Still he looked down. Gantner typed three more lines, and there was no ringing when he finished the last one. Then he spaced twice and typed faster than I could count but I knew the letters before they came, so I heard with each click the spelling of Kenneth D. Ellis. Then the room was silent. Gantner lit a cigarette, and Ellis looked up at me.

“Do you want to sign this?” I said.

“Sure, I'll sign it. Mister Fontenot, sir.”

“Ellis.”

“Sir?”

“Nothing will happen.”

“Looks like a lot is happening. And a lot going to happen.”

“Listen to me, Ellis. If they thought you were a man who goes around killing people, they'd have told me to put you in the brig. They didn't, did they?”

“No sir.”

“So being under arrest is just a formality. I'm charging you with disorderly conduct. They'll appoint an investigating officer. Tomorrow, to get it done with. When he's talked to you, you'll be free. To go on liberty. You can do whatever you want till he sees you. You just have to stay aboard.”

“What about that boy?”

“You didn't drown him.”

“We went into the—”

“Ellis. Somebody provoked you. You wrestled with him. You both fell in the water. You swam out. He didn't. It's not like you held him under till he was dead.”

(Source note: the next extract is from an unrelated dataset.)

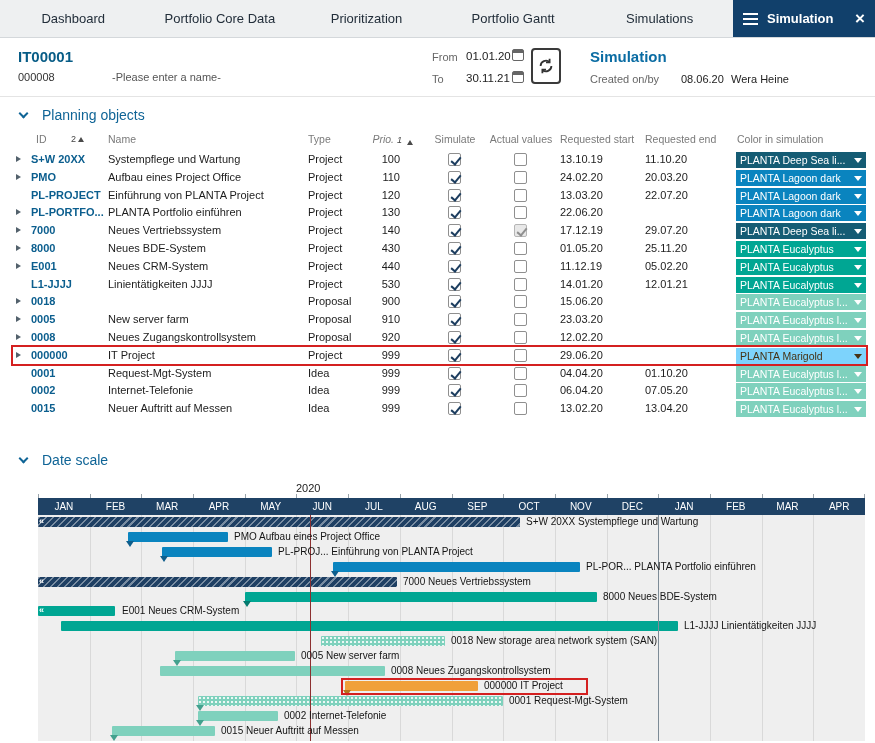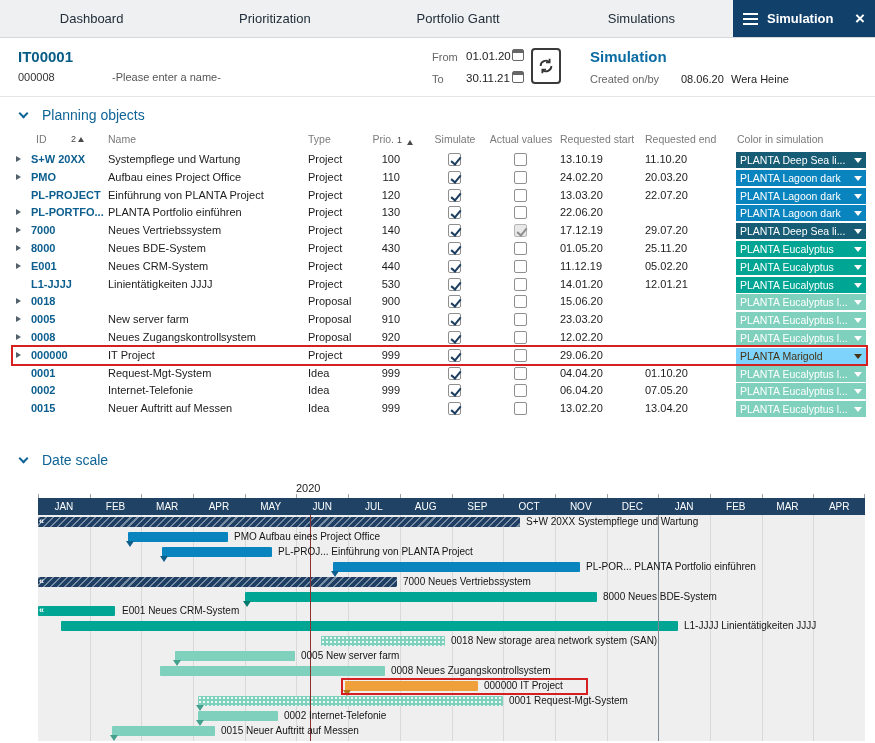"Portfolio Core Data" div.nav-tab { html: none -> <div>Portfolio Core Data</div> }
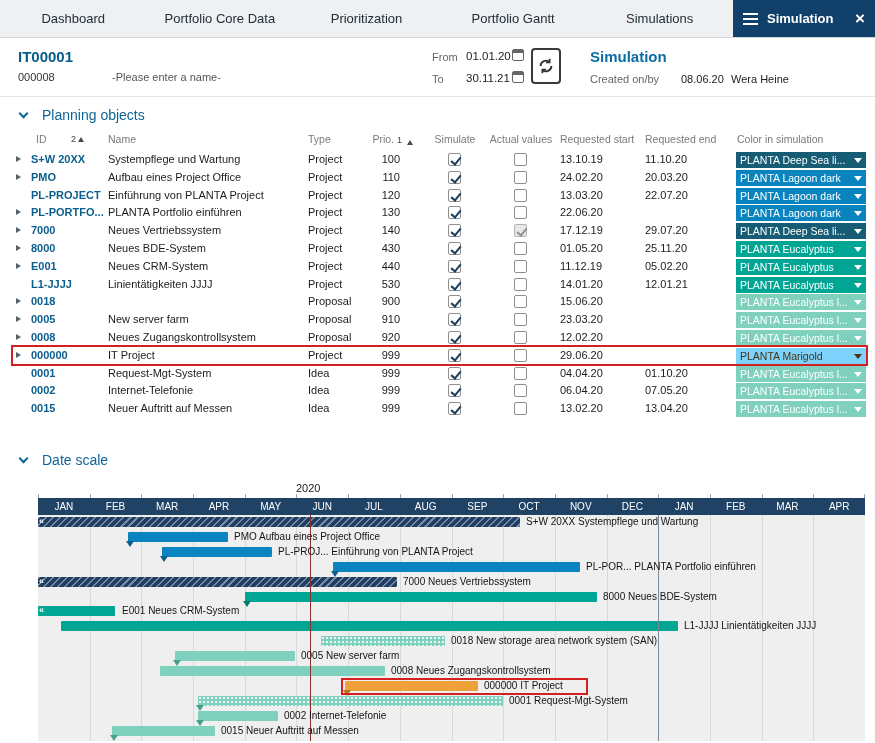"Prio." .ph-prio { font-style: none -> italic }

“But—” Then all fear and confusion and his resignation to whatever fate he had imagined left his eyes, and they showed sadness, not of grief but remorse.

“You didn't kill him, Ellis. They won't even charge you with assault and battery. I'm sure of it.”

“That's not it.”

“I know it's not.”

We looked at each other, his eyes imploring mine for forgiveness I could not grant, because I was not his friend; and imploring me too for some cleansing, some blessing short of removing him from the pier and restoring him with both energy and money to the bar with his friends, where he would drink with them and catch a later boat, long after the white boy who called him nigger was asleep in his bunk.

“Why don't you read that and sign it,” I said. “Then get that shower. And some warm sleep.”

As though rising after a long illness, he slowly pushed himself up from the chair, straightened his back, and was standing. Gantner pulled the sheets of paper from the typewriter and handed them to Ellis; then he stood and put on his cap and stepped toward the hatch, and I moved aside for him. He crossed the deck and stood at the rail. I looked at Ellis reading. Then I went out too and stood beside Gantner; we did not speak. After a while, and at the same time, we bent our waists and leaned on the rail, looking down at the sea, and I remembered as a boy loving to stand on those old wooden bridges over bayous, standing for an hour or more, watching the current.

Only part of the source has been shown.